Pretreatment with immune checkpoint inhibitors are associated with a higher likelihood of response to salvage chemotherapy in patients with advanced non–small-cell lung cancer (NSCLC), according to results of a new retrospective study.
“Checkpoint inhibitors are currently the standard of care for NSCLC patients in the second-line setting after chemotherapy and are used for a subset of patients with high PD-L1 [programmed death ligand 1] expression as frontline therapy,” said lead investigator Sacha Rothschild, MD, PhD, of University Hospital Basel in Switzerland, in a press release. “So far, it is unclear how to treat patients not responding to immune checkpoint inhibitors or progressing after initial response to these agents.” Rothschild will present results of the new study on May 7 at the 2017 European Lung Cancer Conference in Geneva, Switzerland.
The study was a retrospective analysis of 82 patients with stage IV NSCLC; most had adenocarcinoma (63 patients). Among all patients, 67 had been previously treated with programmed death 1 (PD-1)/PD-L1 inhibitors; 56 received nivolumab, seven received pembrolizumab, and four received atezolizumab. The remaining 15 patients served as controls for this study.
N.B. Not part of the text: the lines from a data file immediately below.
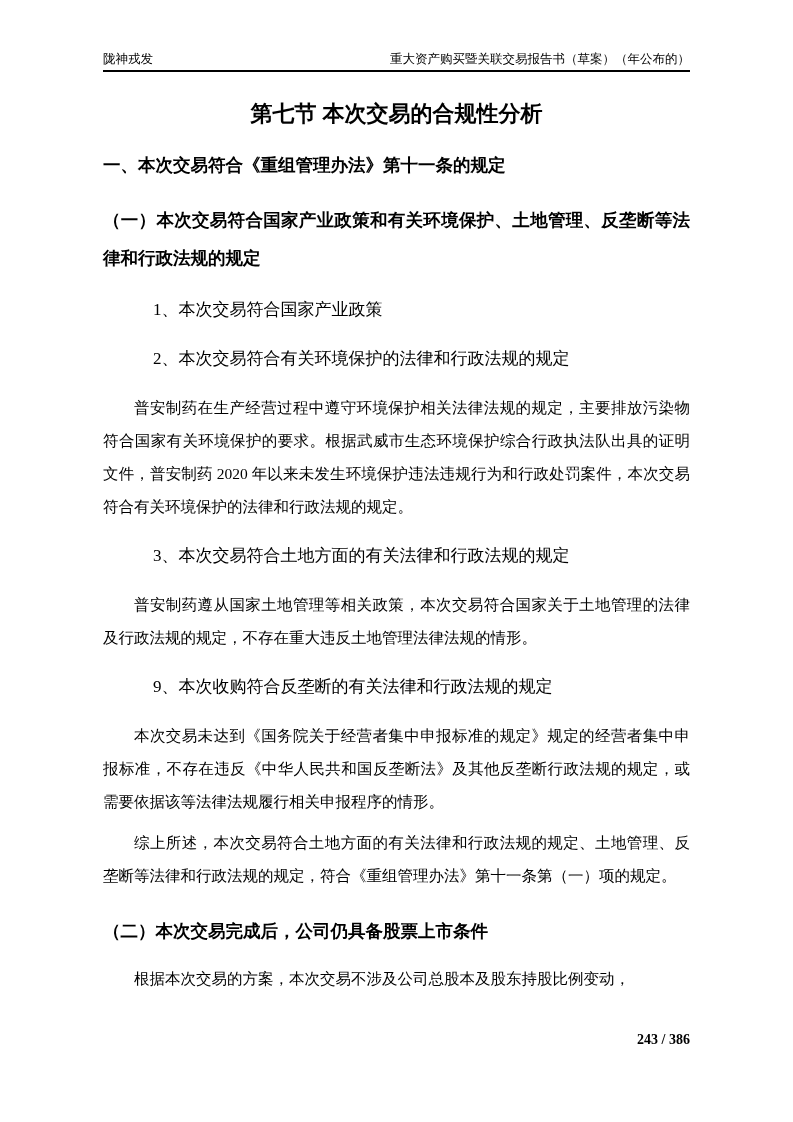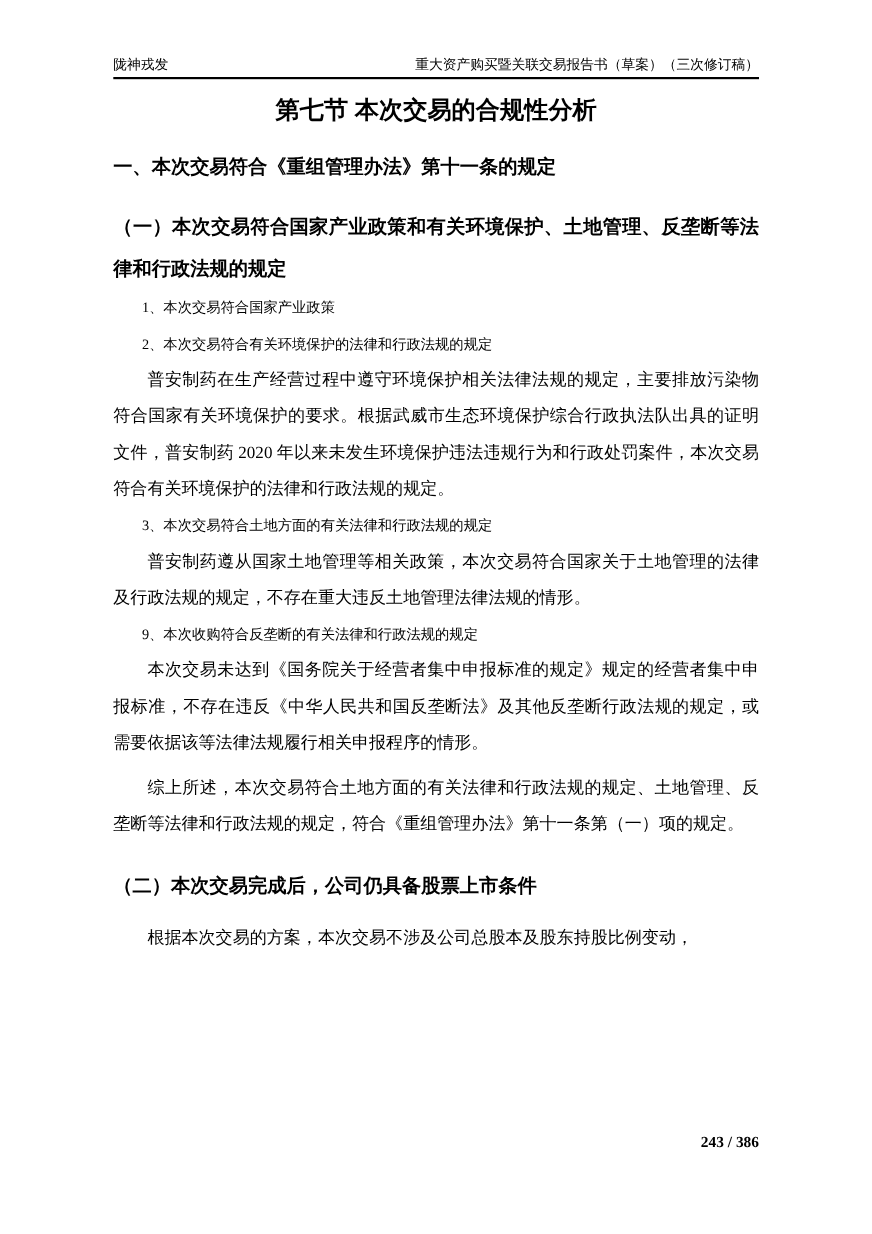"重大资产购买暨关联交易报告书（草案）（三次修订稿）" span { text: 三次修订稿 -> 年公布的 }
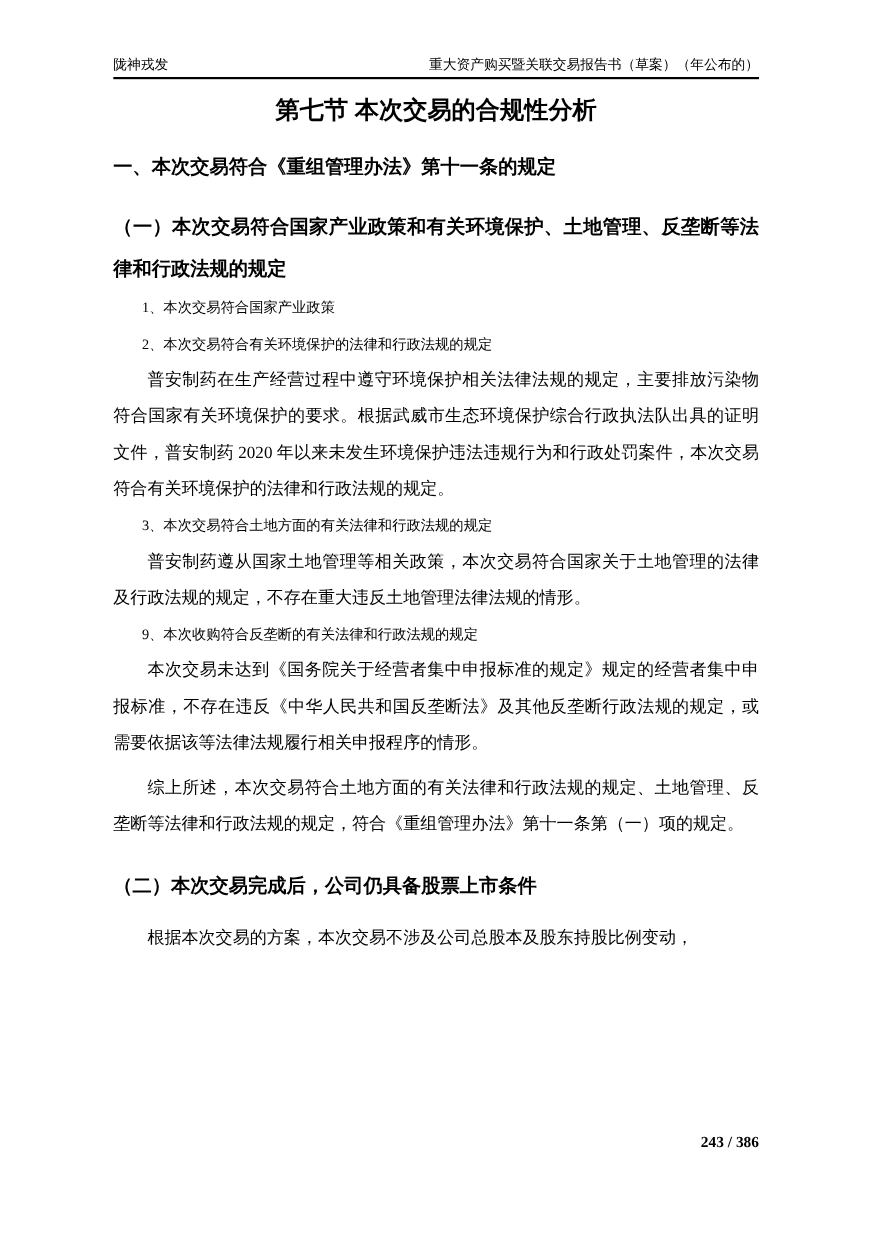"第七节 本次交易的合规性分析" .doc-title { margin-top: 13px -> 27px }
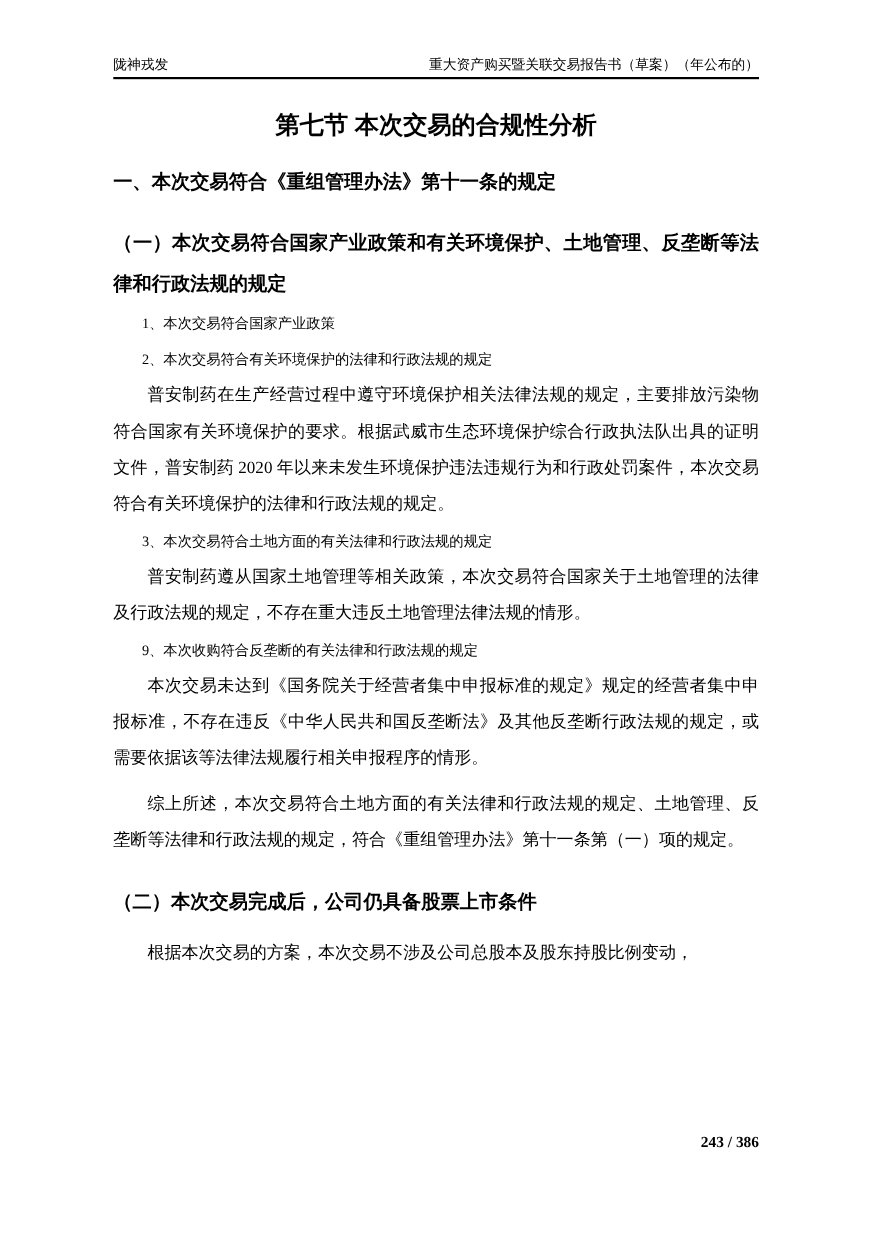"1、本次交易符合国家产业政策" .sub-heading { font-size: 13px -> 17px; margin: 0 -> 16px }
All patients had been previously treated with chemotherapy, with a mean of 2.37 prior regimens among the cases and 1.93 regimens among control patients.
Patients pretreated with the immune checkpoint inhibitors had a 27% partial response rate to salvage chemotherapy, compared with 7% among control patients, for an odds ratio of 0.3 (P < .0001). Among the case patients, 51% had stable disease, compared with 53% of control patients; progressive disease was observed in 22% of cases and 40% of control patients.
Further analysis showed that a variety of other factors were not associated with response to chemotherapy; these included age, gender, number of prior chemotherapy regimens, tumor histology, smoking status, or specific salvage chemotherapy regimens.
Rothschild noted that the finding still needs to be explored in larger cohorts, and in prospective fashion, before it can be confirmed. Durations of response and toxicity outcomes also still remain to be analyzed.
“At this point we can only speculate on the reasons for better response in those pretreated with checkpoint inhibitors,” Rothschild said. “Probably the activation of the immune system by checkpoint inhibition might render tumor cells more sensitive to chemotherapy.” Another possibility is that chemotherapy may help tumor-specific immune cells to influence the tumor microenvironment.
Marina Garassino, MD, of the National Cancer Institute of Milan, commented on the study. “Although the results are preliminary, they suggest that immunotherapy can change the natural history of the disease and the microenvironment of the tumor, therefore rendering it more sensitive to chemotherapy,” she said. “This could potentially point to new areas of research and new sequences of treatment.”